All are agreed that natural selection alone is insufficient to explain all, if any, of the processes of degeneration. All either consciously or not admit the principle of panmixia, and all are now agreed that this process alone can not produce extensive degeneration. All are agreed that the important point is degeneration beyond the point reached by panmixia, the establishment of the degenerating process, whatever it may be, in the germ, or, in other words, the breaking of the power of heredity. It is in the explanation of the latter that important differences of opinion exist.

Weismann attempts to explain the degeneration beyond the point which panmixia can reach by a process which not only is insufficient, even if all his premises are granted, to produce the desired result without the help of use transmission, but has as its result a horizontal degeneration which has no existence in fact.

Romanes supposed degeneration, beyond the point which may be reached by panmixia, to be the result of personal selection and the failure of the hereditary force. The former is not applicable to the species in question, and is denied by such an ardent Darwinist as Weismann to be applicable at all in accounting for degeneration. Moreover, the process as explained by Romanes would result in a horizontal degeneration which has no existence in fact. The second assumption, the failure of hereditary force, is not distinguishable, as Morgan has pointed out, from the effect of use transmission.

Figs. 1–6.—Photographs of the upper halves of the heads of specimens of nearly the same length under the same magnification, to show the gradual decrease of the eye. The dotted line leads to the eye in all cases.

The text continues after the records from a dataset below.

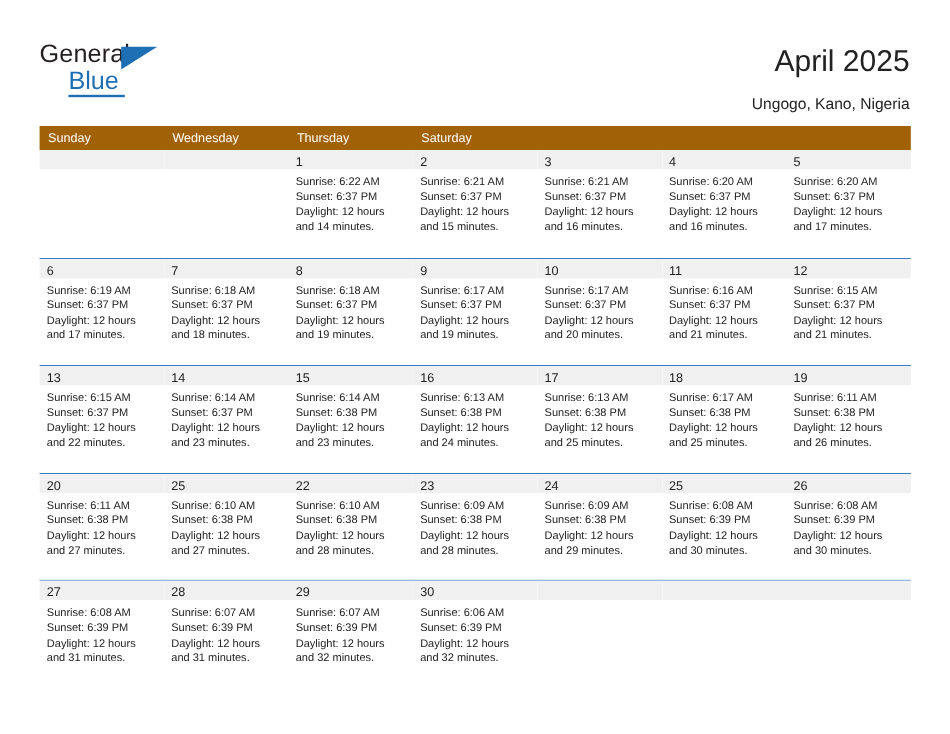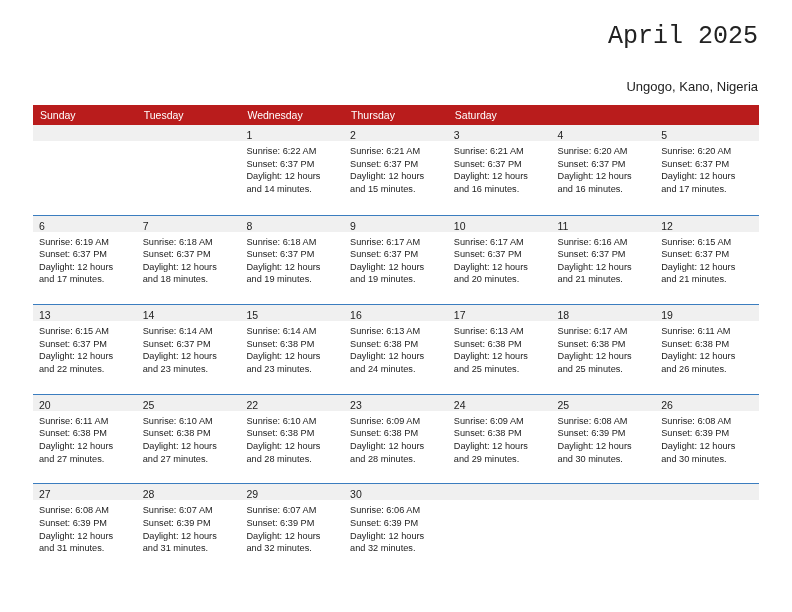--- a/index.html
+++ b/index.html
@@ -166,6 +166,12 @@
 
   <div class="header">
 
+    <div class="logo">
+      <span class="logo-general">General</span>
+      <span class="logo-triangle"></span>
+      <span class="logo-blue">Blue</span>
+      <span class="logo-underline"></span>
+    </div>
 
     <div class="title">April 2025</div>
     <div class="subtitle">Ungogo, Kano, Nigeria</div>

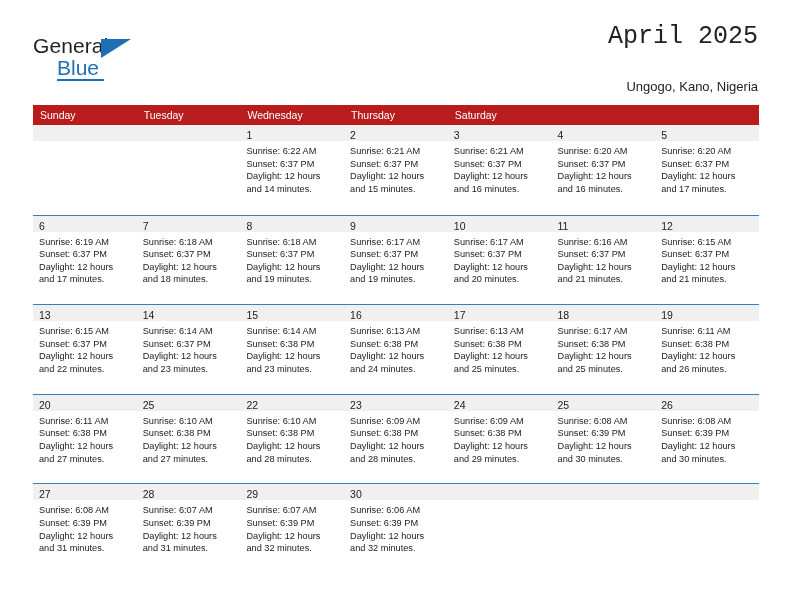--- a/index.html
+++ b/index.html
@@ -74,12 +74,12 @@
   .title {
     position: absolute;
     right: 34px;
-    top: 22px;
+    top: 37px;
     font-size: 25px;
     color: #222222;
     text-align: center;
     white-space: nowrap;
-    font-family: Liberation Mono, monospace;
+    font-family: Liberation Sans, sans-serif;
   }
   .subtitle {
     position: absolute;

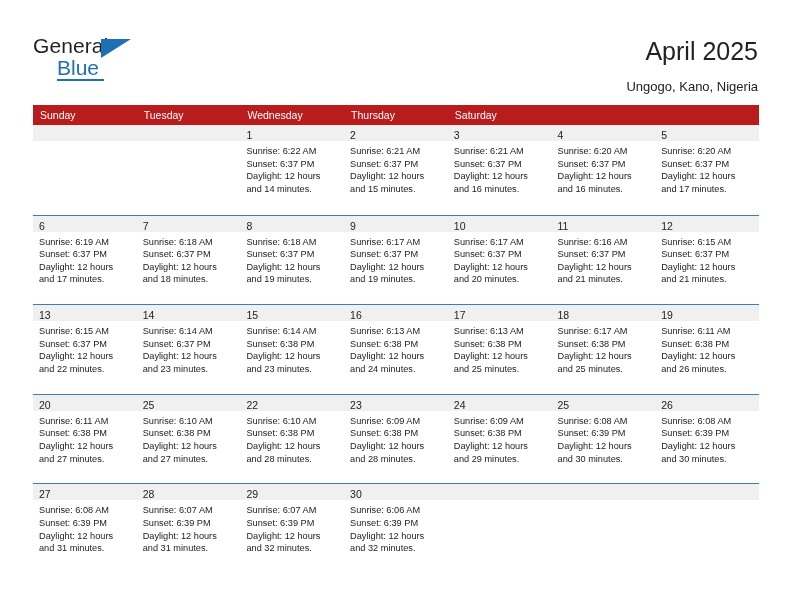--- a/index.html
+++ b/index.html
@@ -103,7 +103,7 @@
     display: flex;
     width: 726px;
     height: 20px;
-    background: #b91c1c;
+    background: #a16207;
   }
   .dow-cell {
     flex: 0 0 103.714px;

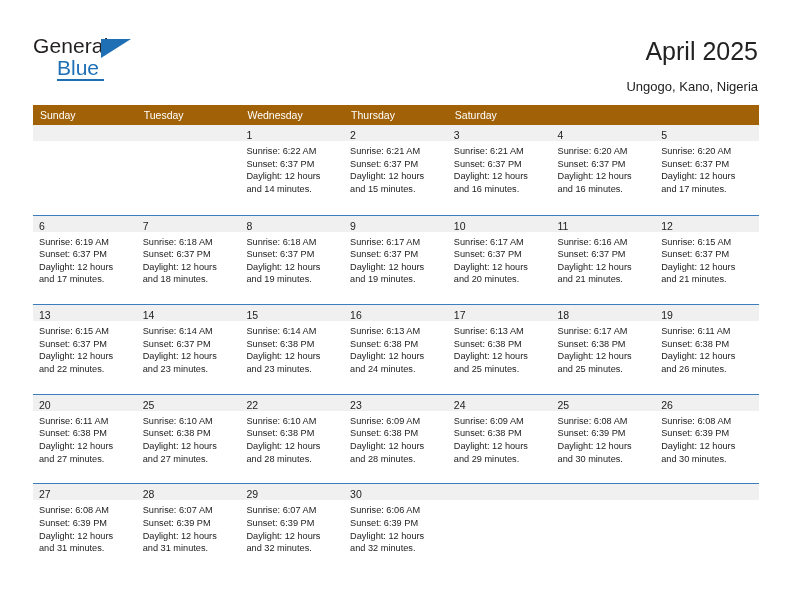--- a/index.html
+++ b/index.html
@@ -180,7 +180,6 @@
   <div class="calendar">
     <div class="dow-row">
       <div class="dow-cell">Sunday</div>
-      <div class="dow-cell">Tuesday</div>
       <div class="dow-cell">Wednesday</div>
       <div class="dow-cell">Thursday</div>
       <div class="dow-cell">Saturday</div>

Fig. 1.—Zygonectes notatus.
Fig. 2.—Chologaster papilliferus.
Fig. 3.—Chologaster Agassizii.
Fig. 4.—Amblyopsis spelæus.
Fig. 5.—Troglichthys rosæ.
Fig. 6.—Typhlichthys subterraneus.

The struggle of parts in the organism has not affected the eye through the lack of room, since the space formerly occupied by the eye is now filled by fat and not by an actively functioning organ. It is not affected by the struggle for food, for stored food occupies the former eye space. It could only be affected by the more active selection of specific parts of food by some actively functioning organ. It is possible that this has in fact affected the degeneration of the eye. The theory explains degeneration in the individual, and implies that the effect in the individual should be transmitted to the next generation. This second part seems but the explanation of the workings of the Lamarckian factor.